The Perform QCF filament with carbon fibers combines reinforced PP with the sustainable material from UBQ and, at 74 euros, is also suitable for demanding applications. Both types are available on either virgin PP or PCR-PP carriers and are ideal for auto parts, functional prototypes, sustainable housing designs, fixtures and fixtures.

UBQ and Plastics App developed the Perform Q, a functionally sustainable 3D filament. Image courtesy of Plastics App.

Plastics App founder and general manager Yanir Shaked said that combining the end-to-end filament development capabilities of the Plastics App with UBQ’s climate-positive material has opened up sustainable opportunities for industries like automotive and housing where fully functional Prototyping is an integral part of research and small-scale production. He believes the new eco-friendly filaments are ideal for 3D printing functional prototypes from early stages of development and will help companies achieve their sustainability goals without compromising product functionality.

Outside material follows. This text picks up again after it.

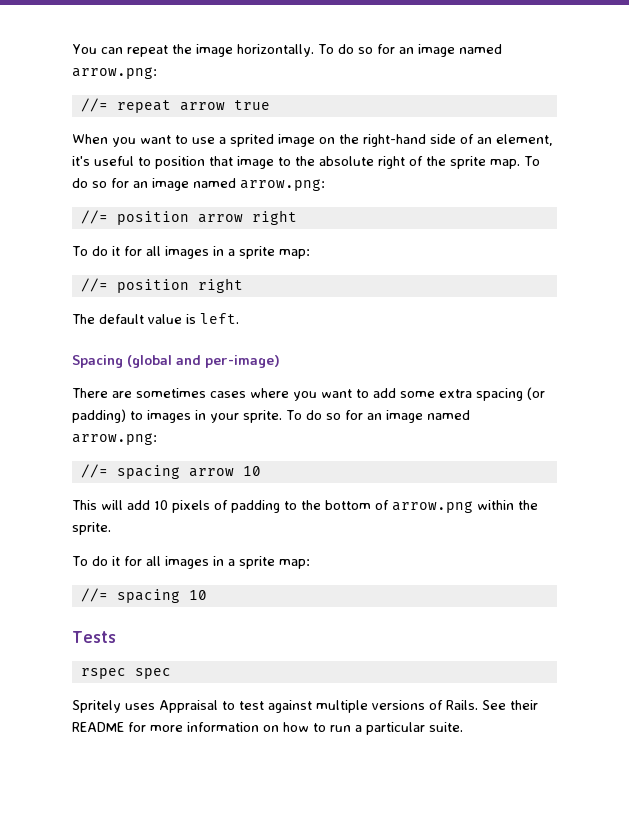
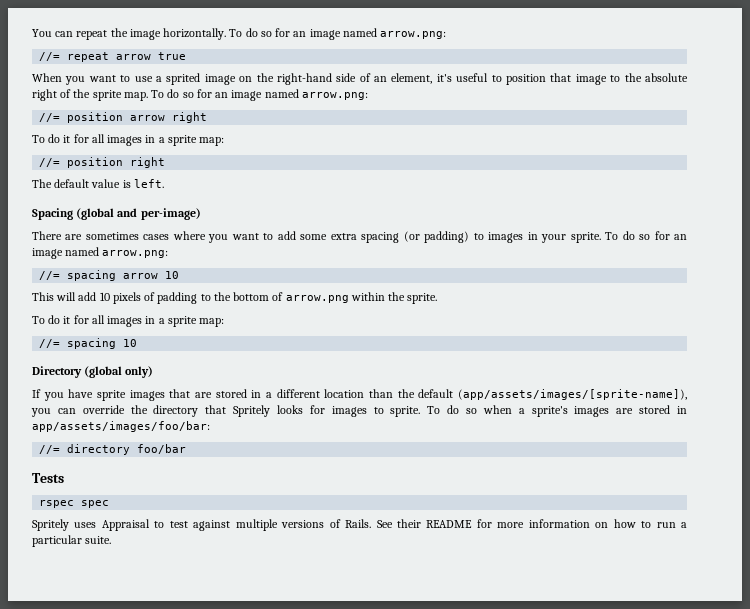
(207, 595) none -> [32,366,154,378] [32,389,687,401] [31,405,687,417] [32,421,210,432] [39,444,187,455] // Directory (global only) // If you have sprite images that are stored in a different location than the default (app/assets/images/[sprite-name]), you can override the directory that Spritely looks for images to sprite. To do so when a sprite's images are stored in app/assets/images/foo/bar: // //= directory foo/bar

Significant research efforts have been made across the industry to reduce the carbon footprint of the materials used in 3D printing. Currently, however, the most sustainable 3D filaments are largely based on a glycol-modified version of polyethylene terephthalate (PETG), which, according to UBQ, has limited properties and has limited use cases to dimensional models and dummies. Together, the companies hope that their new material will make sustainable 3D printing functional.

With its novel raw material, UBQ closes the cycle of unsustainable waste disposal and offers a way to a circular economy. By diverting landfills, the Tel Aviv-based company prevents methane emissions, groundwater leaks and other polluting emissions. In fact, every ton of UBQ material produced prevents greenhouse gas emissions equivalent to 11.7 tons of carbon dioxide, and products made with UBQ’s masterbatch can be recycled along with other standard polymers.

The first time 18,000 McDonald’s climate positive trays made from UBQ material were introduced, 2,600 pounds of waste was diverted from landfill. Image courtesy of UBQ Materials via Instagram.

UBQ’s patented material, which was co-founded by the European Union’s Horizon 2020 program, has already been adopted by large multinational companies and start-ups and integrated into end products across industries. The company has partnered with McDonald’s in Brazil to bring serving trays made with UBQ to the market. So far, 18,000 trays have been introduced in 30 restaurant branches to divert 2,600 pounds of trash for landfill.

Together with TU / ecomotive, a team of students at the Technical University of Eindhoven, UBQ worked to build the first car with no waste on the road. The Luca was unveiled in November 2020 as a ready-to-drive car made and manufactured from 100% waste. Similarly, automotive giant Mercedes-Benz turned to UBQ for its sustainable product, as the automaker is aiming to mass-produce waste-free auto parts and even started testing the UBQ material for 3D printing in 2020.

The lightweight construction team at the Mercedes-Benz plant in Hamburg got to know the startup UBQ Materials in Paris in 2019 and is now testing whether the material can be 3D printed for the production of car parts.

UBQ CEO and co-founder Tato Bigio hopes the newly introduced 3D printing filament will test the limits and “go beyond the limits of traditional plastic manufacturing techniques,” expanding the scope of companies that are refining their processes and prototypes while theirs Reduce energy can use.